Adam Borowski submitted this at https://bugs.debian.org/822074
As joe does its own character classification, rather than using glibc's
iswfoo() as everything else does, sometimes its interpretation differs.
In particular, joe fails to display any of private use area characters
(U+E000..U+F8FF, U+F000..U+FFFFD, U+100000..U+10FFFD).

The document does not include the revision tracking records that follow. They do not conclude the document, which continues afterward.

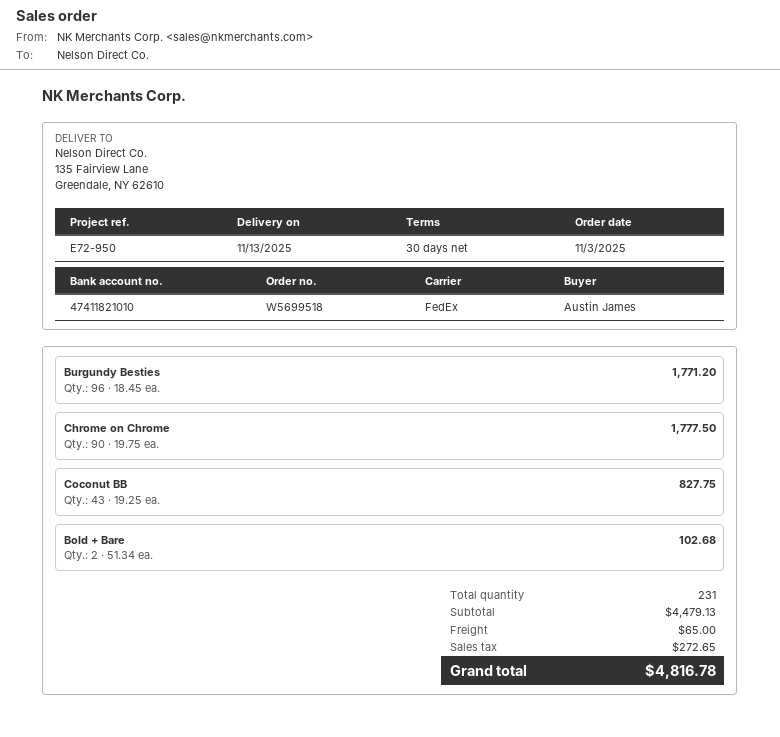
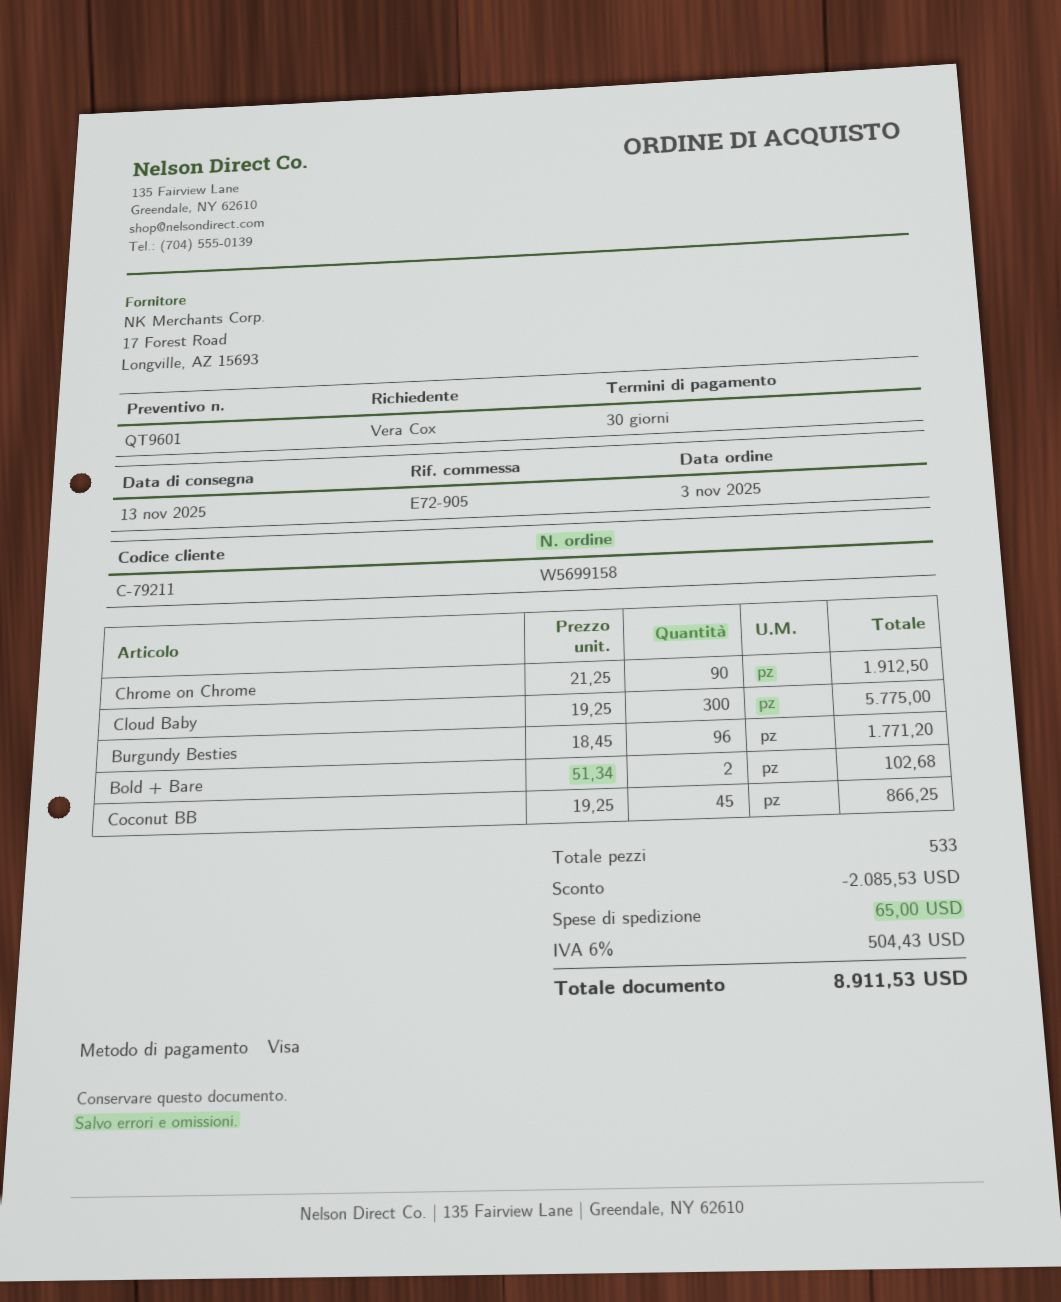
order number: W5699518 -> W5699158
reference: E72-950 -> E72-905
ordered by: Austin James -> Vera Cox
Chrome on Chrome: 90 x 19.75 = 1777.50 -> 90 x 21.25 = 1912.50
Coconut BB: 43 x 19.25 = 827.75 -> 45 x 19.25 = 866.25
Cloud Baby: none -> 300 x 19.25 = 5775.00
total quantity: 231 -> 533
discount: none -> 2085.53
tax: 272.65 -> 504.43
total: 4816.78 -> 8911.53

Classification returned by glibc:
width 1 punct graph print
While the Unicode standard says only that codepoints in that range are "not
noncharacters" without defining their properties, there's no way to sanely
give them a control function, thus making "printable" the only remaining
option. That's what glibc does -- and that's how all programs other than
joe treat these characters.
Here's a minimal patch that fixes iswprint(PUA):
--- joe-4.1.orig/joe/unicode.c
+++ joe-4.1/joe/unicode.c
@@ -321,6 +321,7 @@ void joe_iswinit()
cclass_union(cclass_print, unicode("N"));
cclass_union(cclass_print, unicode("P"));
cclass_union(cclass_print, unicode("Zs"));
+ cclass_union(cclass_print, unicode("Co"));
cclass_opt(cclass_print);
/* Graphical characters (no spaces) */
Classification returned by glibc:
width 1 punct graph print
I wonder about iswpunct() -- glibc somehow returns true for PUA characters,
so it might be a good idea to be consistent with it (even if I don't see why
it's set). As for iswgraph(), joe defines this function but never uses it.
Joe's wcwidth() assumes 1 for all not explicitely listed characters, so
that's same as glibc.
This is now fixed in Mercurial. I'm also marking the PUA as graphical even though JOE doesn't use this class. I don't understand the rational for marking them as punctuation, so ignoring that for now.